Identification of Cost Pools and Cost Drivers

In absorption costing, we have looked at how overheads are accumulated for each department and then departmental OARs are calculated. Cost Pools are similar to departments in this regard. However, where there are only few departments in an organisation, there could be 100s of Cost Pools in each organisation which helps to narrow down the costs to link them to the right product or service. Cost pools are the total cost (£, $ etc) of the similar activities e.g., administration department. This similarity is usually established by the cost driver of each activity. A cost driver is a variable which causes costs to increase in a cost pool e.g., hiring a new person in admin department etc. This cost driver will trigger admin department to become a cost pool as there is cost associated with it. Once Cost pools total value and total number of drivers are known in each cost pool, a rate per driver is calculated using the formula below

Rate per Cost Driver = (Total Cost in Cost Pool)/(Total number of Cost Drivers)

ABC will record number of drivers for each product which will be multiplied with rate per driver to calculate the cost which should be added to a product from that cost pool. This will be repeated for all the cost pools which were associated with that product. This will give us the total overheads cost for each product. By adding material and labour cost we can calculate the total cost for a product.

Departmental cost pools:

Most of the departments including admin, marketing, HR, R&D, finance will be a cost pool as there are costs which can be clearly associated and accumulated in there.

Machines related costs:

This cost pool accumulates all costs related to running and maintaining machines in an organisation. For example, machine depreciation, lubrication, maintenance and repairs, parts, engineers’ salaries and any other machine related cost excluding new machine purchases which are not overheads but capital expenditures.

Batch related costs:

Imagine a Coca-Cola Factory where products are produced with different volumes, containers and flavours. Total demand for each product is produced in smaller chunks rather than in one go. For example, if the demand for 500ml bottle is 100 million in the UK, it is likely that it will be produced, let’s say, 10 times throughout the period. Producing the whole lot will be foolish as it can cause massive problems like storing the product, investment stuck in stock for the whole year, products getting out of date and so on. Each production run is called a batch. Every time a different batch is run, machinery requires resetting, whole system needs flushing to avoid flavours getting mixed, filters changing and so on. These costs are accumulated in a pool and apportioned on the basis of how many batches each product required. A Product with more batches but smaller quantities will receive higher costs, hence more expensive to produce. For example, 10 batches of 500ml bottles produced in the quantity of 100 million will be allocated the same batch costs as 10 batches of Coke Vanilla 330ml with total production of 1 million.

Ordering and distribution costs:

This includes staff costs involves with taking and processing orders. ABC will record number of staff/hours worked for each product.
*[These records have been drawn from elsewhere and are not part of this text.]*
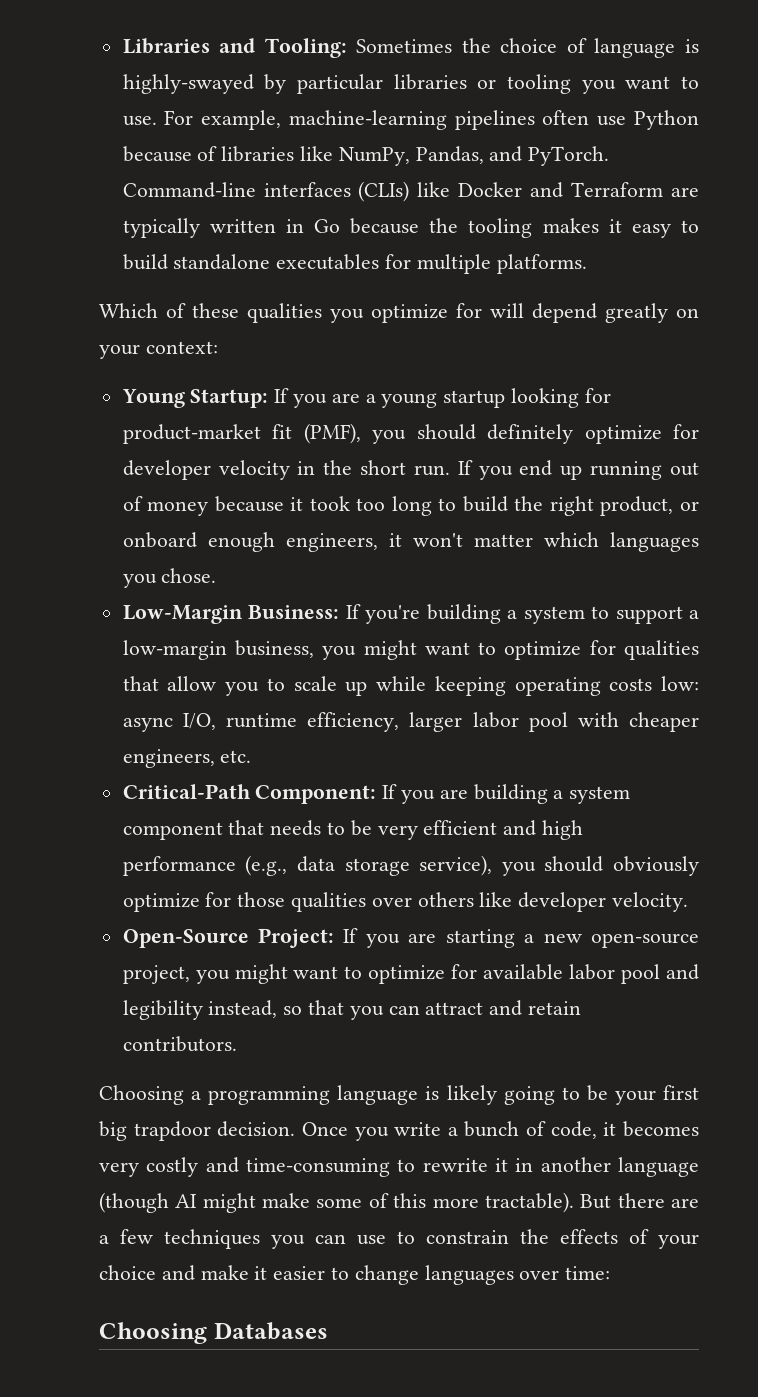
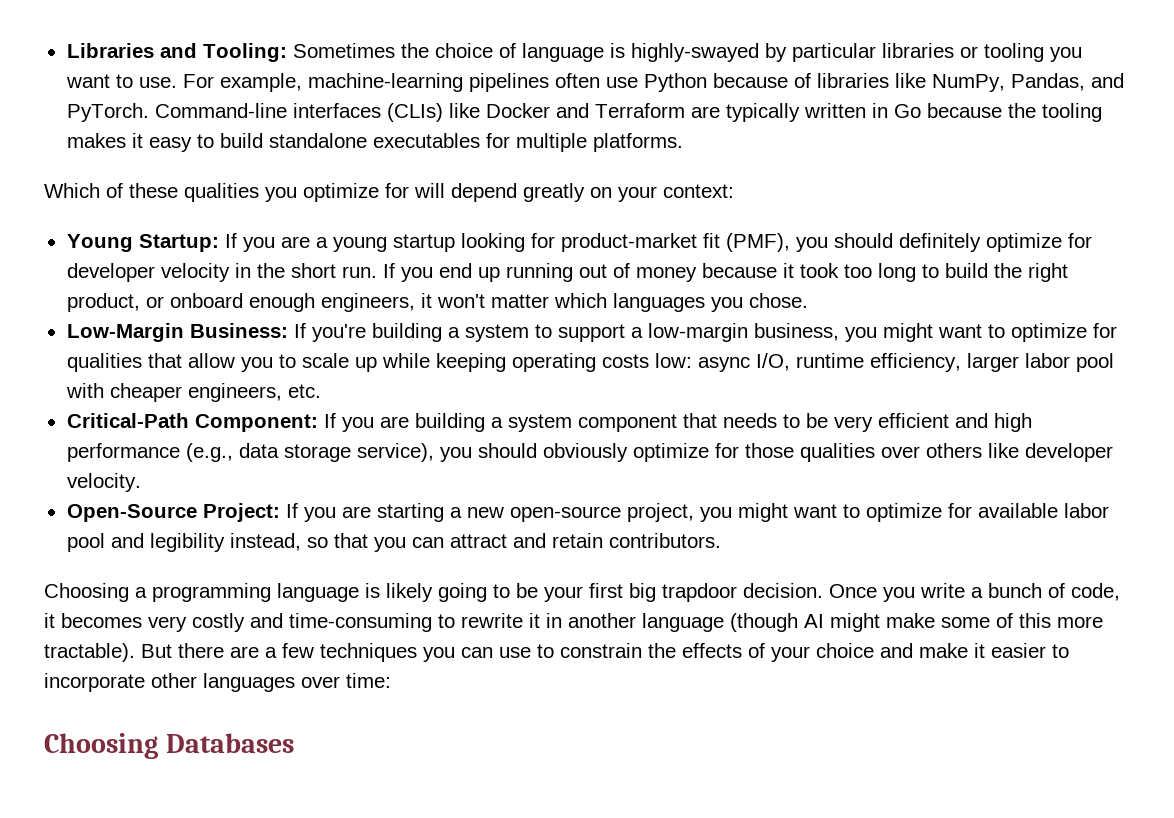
- But there are a few techniques you can use to constrain the effects of your choice and make it easier to change languages over time:
+ But there are a few techniques you can use to constrain the effects of your choice and make it easier to incorporate other languages over time:

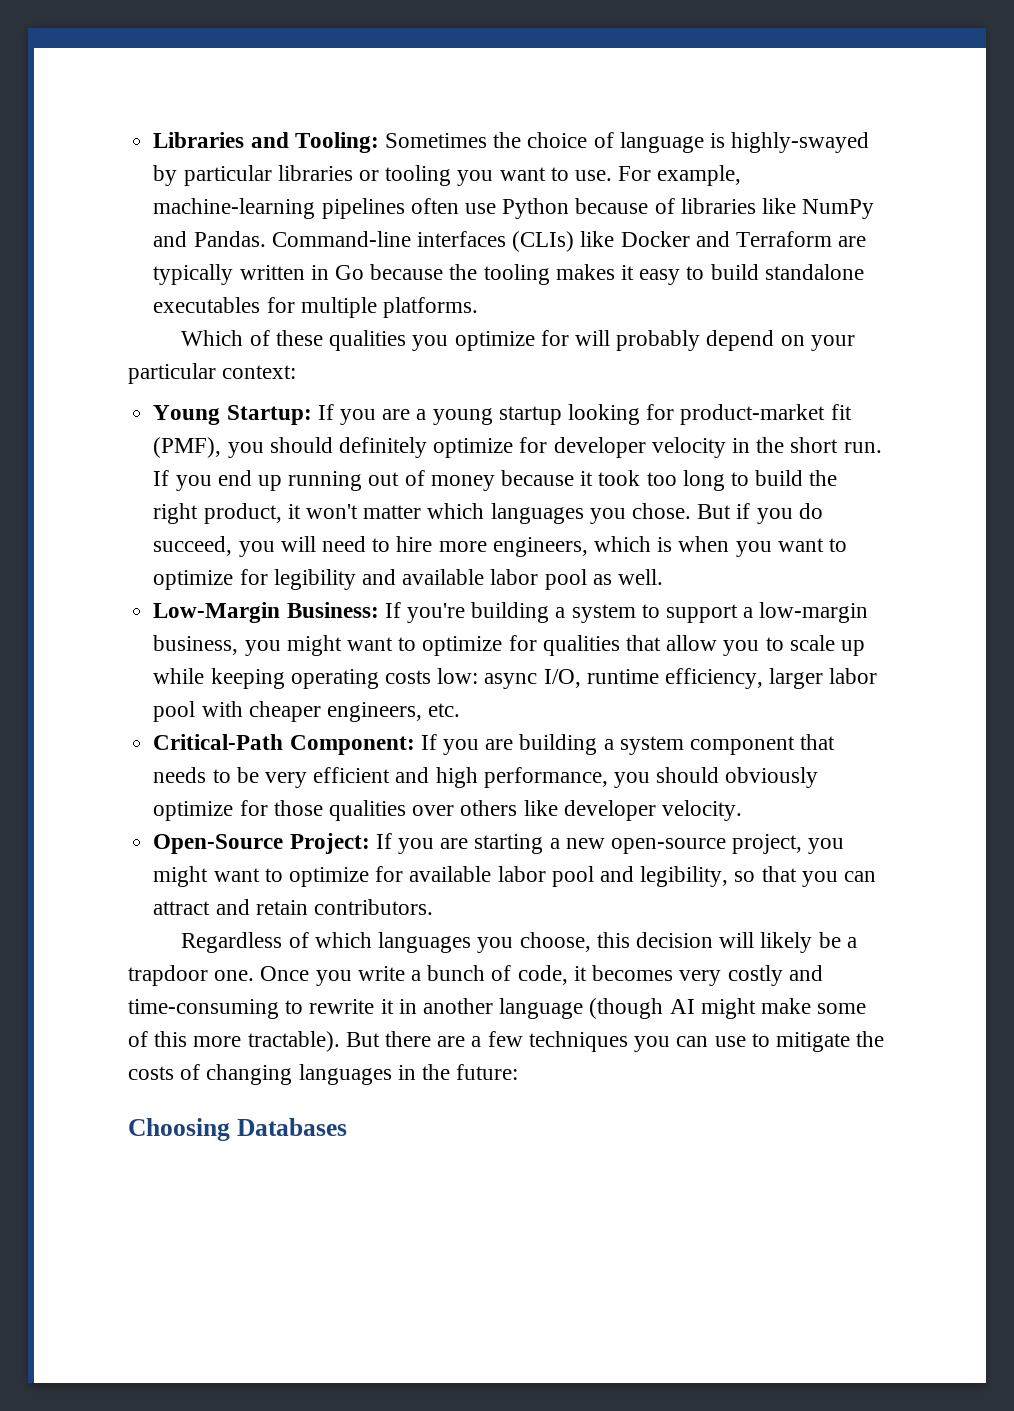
- For example, machine-learning pipelines often use Python because of libraries like NumPy, Pandas, and PyTorch.
+ For example, machine-learning pipelines often use Python because of libraries like NumPy and Pandas.
- Which of these qualities you optimize for will depend greatly on your context:
+ Which of these qualities you optimize for will probably depend on your particular context:
- If you end up running out of money because it took too long to build the right product, or onboard enough engineers, it won't matter which languages you chose.
+ If you end up running out of money because it took too long to build the right product, it won't matter which languages you chose. But if you do succeed, you will need to hire more engineers, which is when you want to optimize for legibility and available labor pool as well.
- Critical-Path Component: If you are building a system component that needs to be very efficient and high performance (e.g., data storage service), you should obviously optimize for those qualities over others like developer velocity.
+ Critical-Path Component: If you are building a system component that needs to be very efficient and high performance, you should obviously optimize for those qualities over others like developer velocity.
- Open-Source Project: If you are starting a new open-source project, you might want to optimize for available labor pool and legibility instead, so that you can attract and retain contributors.
+ Open-Source Project: If you are starting a new open-source project, you might want to optimize for available labor pool and legibility, so that you can attract and retain contributors.
- Choosing a programming language is likely going to be your first big trapdoor decision.
+ Regardless of which languages you choose, this decision will likely be a trapdoor one.
- But there are a few techniques you can use to constrain the effects of your choice and make it easier to incorporate other languages over time:
+ But there are a few techniques you can use to mitigate the costs of changing languages in the future:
The costs will then be apportioned accordingly.

Distribution costs:

These costs include warehouse costs, workers and managers dealing with receiving and dispatching deliveries, maintaining stock, delivery trucks and associated costs etc. These costs will be monitored by ABC to identify how much was spent for each product.

Building related costs:

These costs include rent, rates, insurance, maintenance, depreciation and other building related costs. Usually these are apportioned on the same basis as absorption costing which is floor area occupancy. However, ABC can allocate costs to this cost pool more accurately.

Other costs:

After allocating all the costs to different cost pools, there will always be few items of costs which will be either too small to be made a separate costs pool or too unique to become a part of another pool. These costs are put together and are apportioned using the same philosophy as Absorption Costing. The critics of ABC use this to criticise this technique. However, the difference is that Absorption costing allocates 100% of the overheads using a basis whereas ABC does this to a small proportion (5-10%) of the overheads. If the proportion is too high then either ABC system was not devised properly or it should not have been implemented in the first place. As implementation of ABC requires huge financial investment, a Cost-Benefit Analysis must be carried out before implementing it.

Cost-benefit Analysis.

Implementing ABC is a huge decision which management should not take lightly. For medium to large size organisations, ABC’s implementation can cost in millions, disrupts the current processes and can cause social issues among staff e.g., anxiety and reluctance to change. Systems like ABC are implemented by management consultant firms which provide a plan for the implementation giving full details of what it will involve including costs for equipment, redundancies, further hiring and consultancy fees. A total figure must be calculated to establish the total cost of the new system.

The consultant reports also highlight the possible advantages of implementing the new system. However, the management must always exercise their own judgement on the matter as consultants are trying to sell their services after all and their reports could be biased.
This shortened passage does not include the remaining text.